Zuma accepte de rembourser une partie de l’argent public dépensée pour sa maison

Le président sud africain Jacob Zuma a accepté, mardi, de rembourser une partie de l’argent public dépensée pour la rénovation de sa résidence privée à Nkandla, dans l’Est du pays. Le chef de l’Etat recule ainsi face à la détermination des nombreux manifestants qui étaient descendus dans les rues pour dénoncer ce scandale financier dénommé Nkandlagate.

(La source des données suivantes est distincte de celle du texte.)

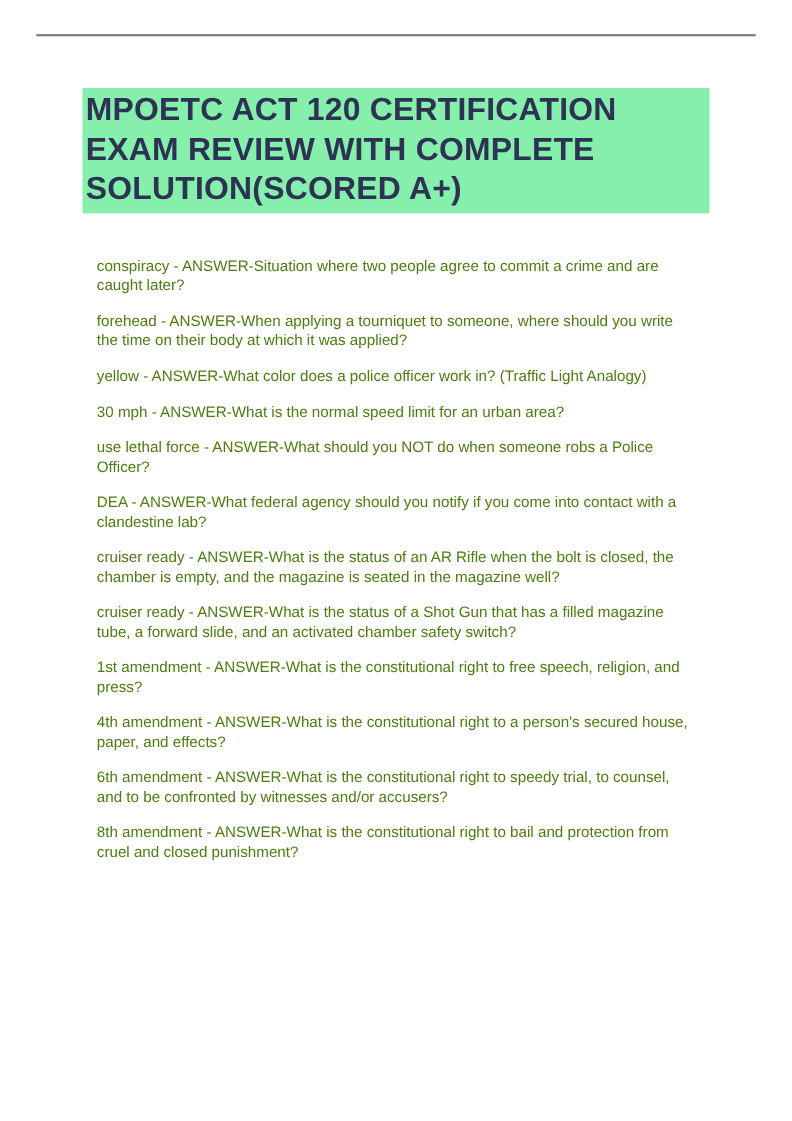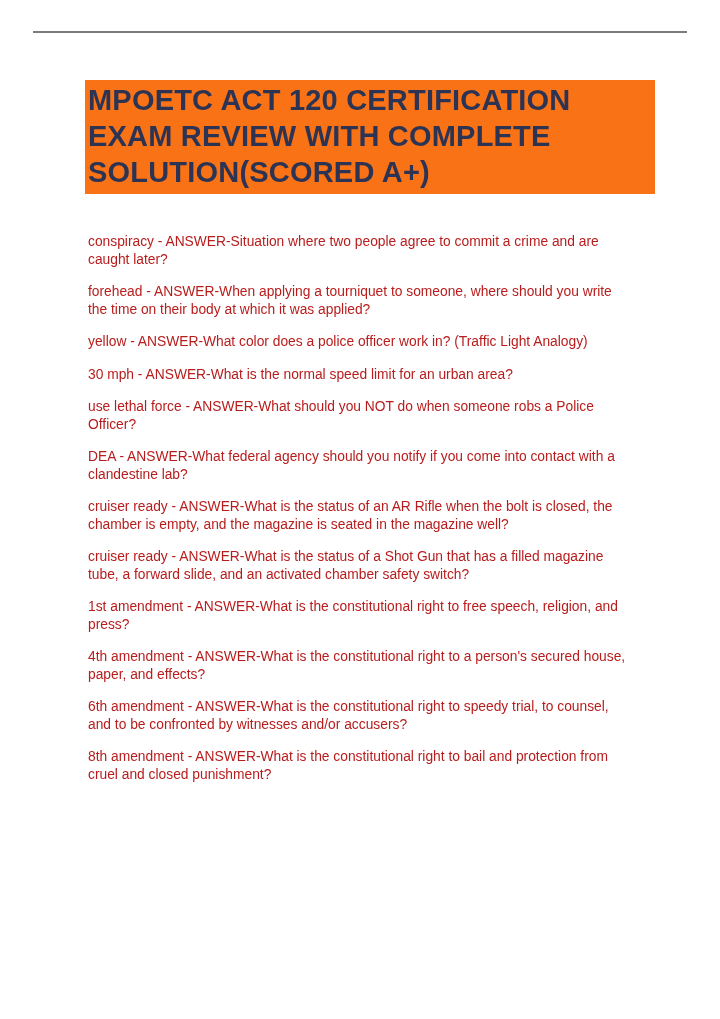--- a/index.html
+++ b/index.html
@@ -25,10 +25,10 @@
   }
   .title-block {
     position: absolute;
-    left: 85px;
+    left: 75px;
     top: 80px;
     width: 565px;
-    background: #f97316;
+    background: #86efac;
     color: #2d3453;
     font-size: 29px;
     line-height: 36px;

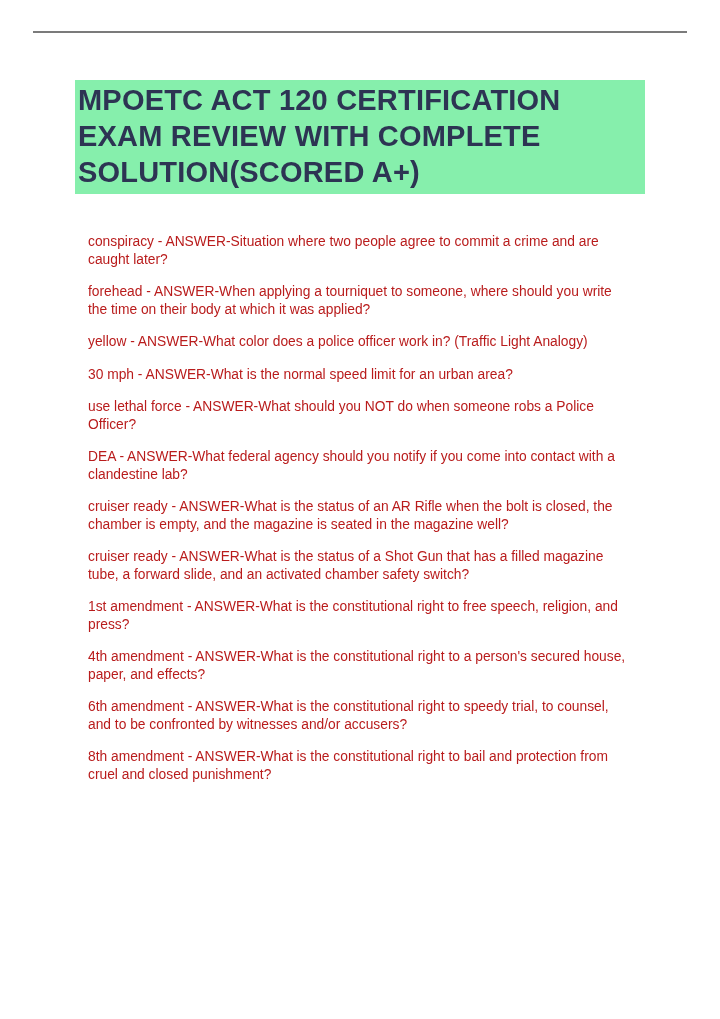--- a/index.html
+++ b/index.html
@@ -41,7 +41,7 @@
     left: 88px;
     top: 233px;
     width: 545px;
-    color: #b91c1c;
+    color: #4d7c0f;
     font-size: 13.8px;
     line-height: 17.5px;
   }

Pour calmer les esprits, face à des milliers de manifestants déchainés, devant la Cour constitutionnelle, le président Jacob Zuma a décidé de rembourser les 20 millions d’euros qui doivent servir à la rénovation de sa villa à grand renfort de fonds public dans son village natal de Nkandla, a l’Est du pays. «Pour mettre un terme à cette interminable dispute… le président propose que le montant qui doit être remboursé soit fixé de manière indépendante et impartiale», a confirmé la Présidence dans un communiqué publié mercredi, parvenu à nos confrères d’Afrique 24.

Le scandale de Nkandla, révélé en 2009, est une épine dans le pied du président sud africain, qui ne peut plus présenter devant l’hémicycle sans que certains députés de l’opposition ne scandent: «rends l’argent». Cette villa, enrichie d’un poulailler, d’un amphithéâtre ou encore d’une piscine, aux frais du contribuable, s’élève, en termes de dépense, a environ 20 millions d’euros.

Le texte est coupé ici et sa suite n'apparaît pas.